The Notch Ligand Jagged1 Is Required for the Formation, Maintenance, and Survival of Hensen's Cells in the Mouse Cochlea.

During cochlear development, the Notch ligand JAGGED 1 (JAG1) plays an important role in the specification of the prosensory region, which gives rise to sound-sensing hair cells and neighboring supporting cells (SCs). While JAG1's expression is maintained in SCs through adulthood, the function of JAG1 in SC development is unknown. Here, we demonstrate that JAG1 is essential for the formation and maintenance of Hensen's cells, a highly specialized SC subtype located at the edge of the auditory epithelium. Using Sox2CreERT2/+::Jag1loxP/loxP mice of both genders, we show that Jag1 deletion at the onset of differentiation, at embryonic day 14.5, disrupted Hensen's cell formation. Similar loss of Hensen's cells was observed when Jag1 was deleted after Hensen's cell formation at postnatal day (P) 0/P1 and fate-mapping analysis revealed that in the absence of Jag1, some Hensen's cells die, but others convert into neighboring Claudius cells.

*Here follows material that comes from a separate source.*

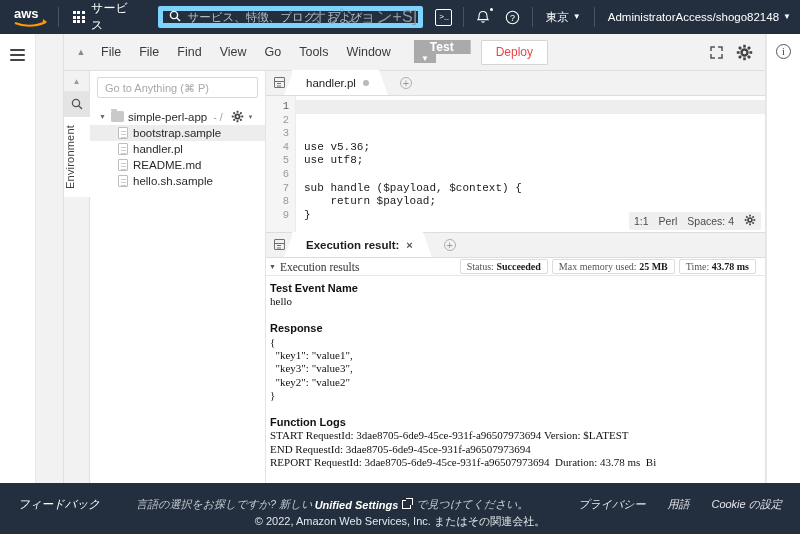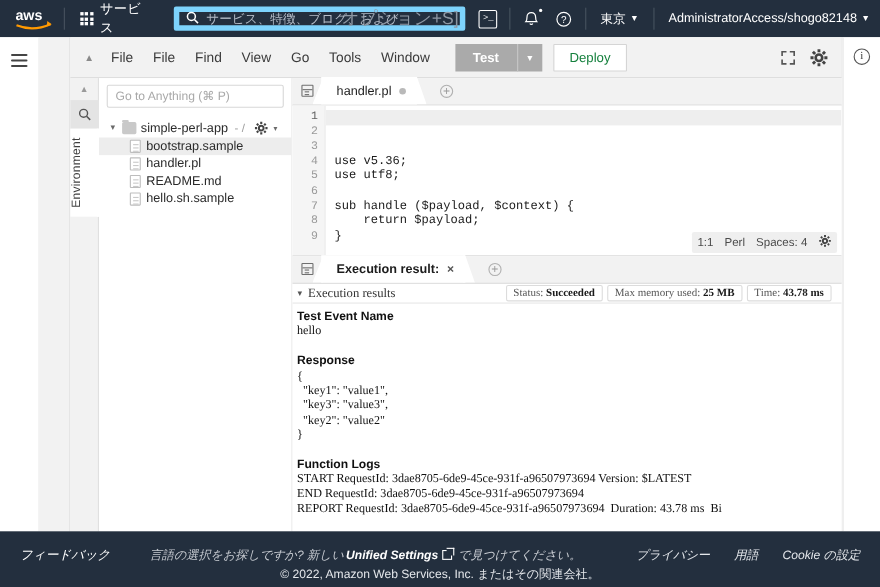"Test" #test-group { flex-direction: none -> column }
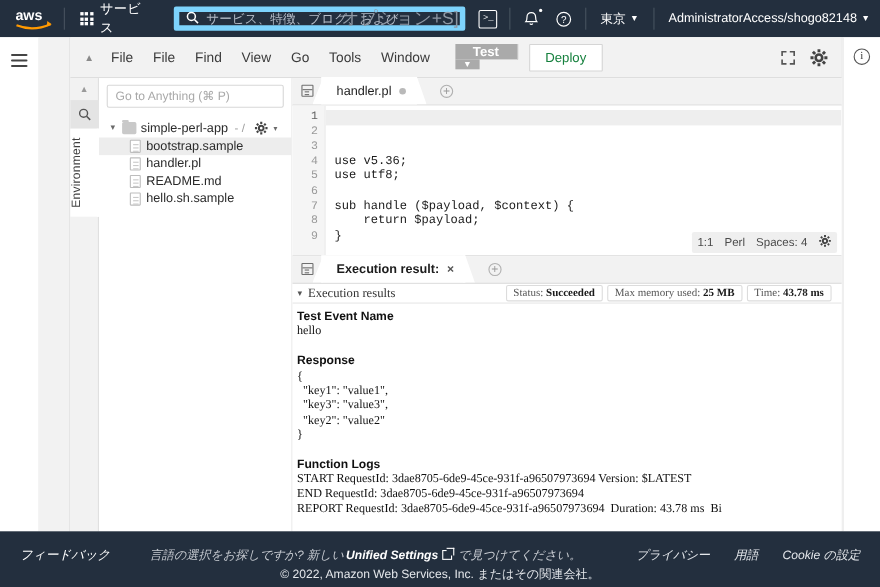"Deploy" #deploy-btn { color: #15803d -> #ef4444 }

In support of a role for JAG1 in cell survival, genes involved in mitochondrial function and protein synthesis were downregulated in the sensory epithelium of P0 cochlea lacking Jag1 Finally, using Fgfr3-iCreERT2 ::Jag1loxP/loxP mice to delete Jag1 at P0, we observed a similar loss of Hensen's cells and found that adult Jag1 mutant mice have hearing deficits at the low-frequency range.SIGNIFICANCE STATEMENT Hensen's cells play an essential role in the development and homeostasis of the cochlea. Defects in the biophysical or functional properties of Hensen's cells have been linked to auditory dysfunction and hearing loss. Despite their importance, surprisingly little is known about the molecular mechanisms that guide their development. Morphologic and fate-mapping analyses in our study revealed that, in the absence of the Notch ligand JAGGED1, Hensen's cells died or converted into Claudius cells, which are specialized epithelium-like cells outside the sensory epithelium. Confirming a link between JAGGED1 and cell survival, transcriptional profiling showed that JAGGED1 maintains genes critical for mitochondrial function and tissue homeostasis. Finally, auditory phenotyping revealed that JAGGED1's function in supporting cells is necessary for low-frequency hearing.